Antes disso, haverá um ciclo de homenagem no Sesc que começa já na segunda-feira, dia 25, discutindo aspectos como as artes, a educação e a medicina indígena, com participação de nomes como Sandra Benites, Julie Dorrico e Carlos Papá. A programação deste ano, afinal, também quer dar projeção ao pensamento mais amplo que habita a floresta.

"Nós, povos indígenas, estamos sempre falando da floresta, da terra, do cosmo, do corpo, e talvez nunca tivemos oportunidade de falar tão forte e claro como está sendo nesse momento", diz João Paulo Lima Barreto, doutor em antropologia e também curador do evento, que ressalta esta como uma oportunidade de pôr diferentes filosofias em diálogo. "Os conhecimentos indígenas sempre foram colocados como não ciência. Mas a Covid veio e disse que não é bem assim, que todo conhecimento tem sua importância."

Não dá muito para apontar o que veio antes, a inovação no tema ou no formato de curadoria, já que uma coisa parece refletir a outra.

"Há menos competição que colaboração no mundo vegetal, e esse senso de coletividade tem a ver com a ideia da curadoria florestal", afirma o terceiro curador, o pesquisador Evando Nascimento. "Cada um de nós é singular, com sua formação, mas há uma convergência de visões de mundo."

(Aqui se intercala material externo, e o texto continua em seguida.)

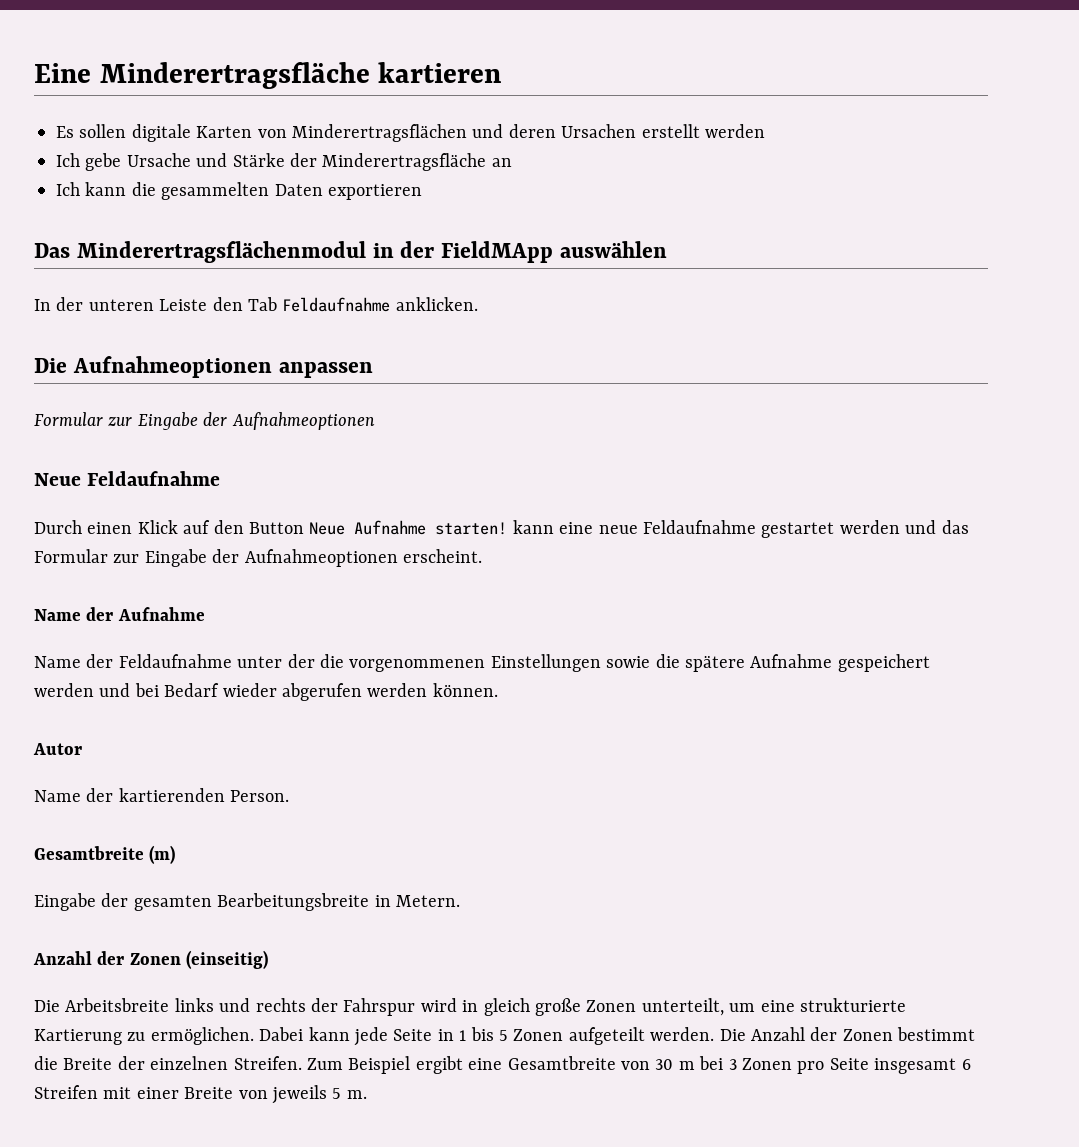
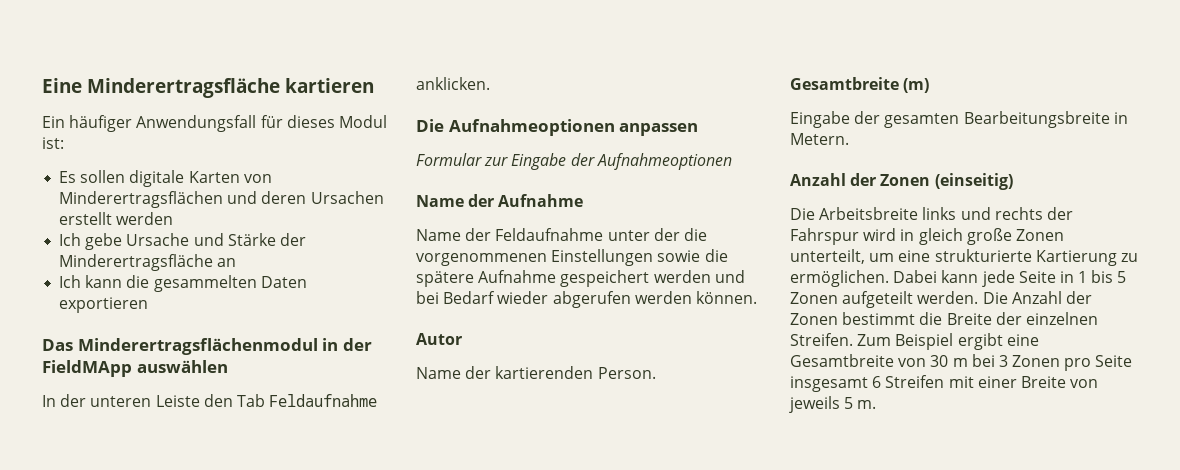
+ Ein häufiger Anwendungsfall für dieses Modul ist:
- Neue Feldaufnahme
- Durch einen Klick auf den Button Neue Aufnahme starten! kann eine neue Feldaufnahme gestartet werden und das Formular zur Eingabe der Aufnahmeoptionen erscheint.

Inegável que esse modelo também contorna o clamor público feito pela última curadora, Fernanda Diamant, no pedido de demissão em que exortou a Flip a apostar na diversidade escolhendo uma mulher negra para seu posto.

A busca por vozes diversas segue prioritária na organização do evento, segundo a curadora Anna Dantes, editora que fundou o Selvagem, Ciclo de Estudos sobre a Vida, com Ailton Krenak. "Queremos ser escuta das diferentes vozes, a questão da diversidade é de vida, de existência."

Vianna, que coordena o trabalho do grupo, afirma que ele é um "coletivo de coletivos". E nessa organização rizomática, todos fazem coro à ideia de tirar o protagonismo não só de uma pessoa singular, mas do próprio ser humano. "Acho que na verdade a gente está sendo pautado pelo mundo vegetal, e não o contrário", afirma Dantes.

"Dá para dizer que esta é uma edição especialmente encantada", acrescenta Pedro Meira Monteiro, o quinto curador, professor de literatura da Universidade Princeton, para quem as plantas não estão ali para ser objeto, mas para deslocar os humanos e tomar o centro.

Curioso que uma Flip que dê tanta prioridade à discussão sobre terra e natureza —radicalizando uma tendência que sempre esteve presente na festa paratiense— vá acontecer na assepsia do ambiente virtual, pelo segundo ano consecutivo.

O repórter pergunta se há o temor de que o público, exausto de lives, não se anime a acompanhar a programação online de nove dias. Munhoz, o diretor da festa, diz que a experiência da Flip fica de fato mais restrita sem o encontro pessoal e ressalva que haverá manifestações culturais gravadas em Paraty e pequenas sessões organizadas na cidade para assistir à programação.

Em consonância com o discurso do time de curadores, contudo, ele aponta que a pandemia veio mesmo para mostrar que não tinha cabimento continuar a viver como antes. "E ainda tem muita coisa para emergir da experiência dessa parada."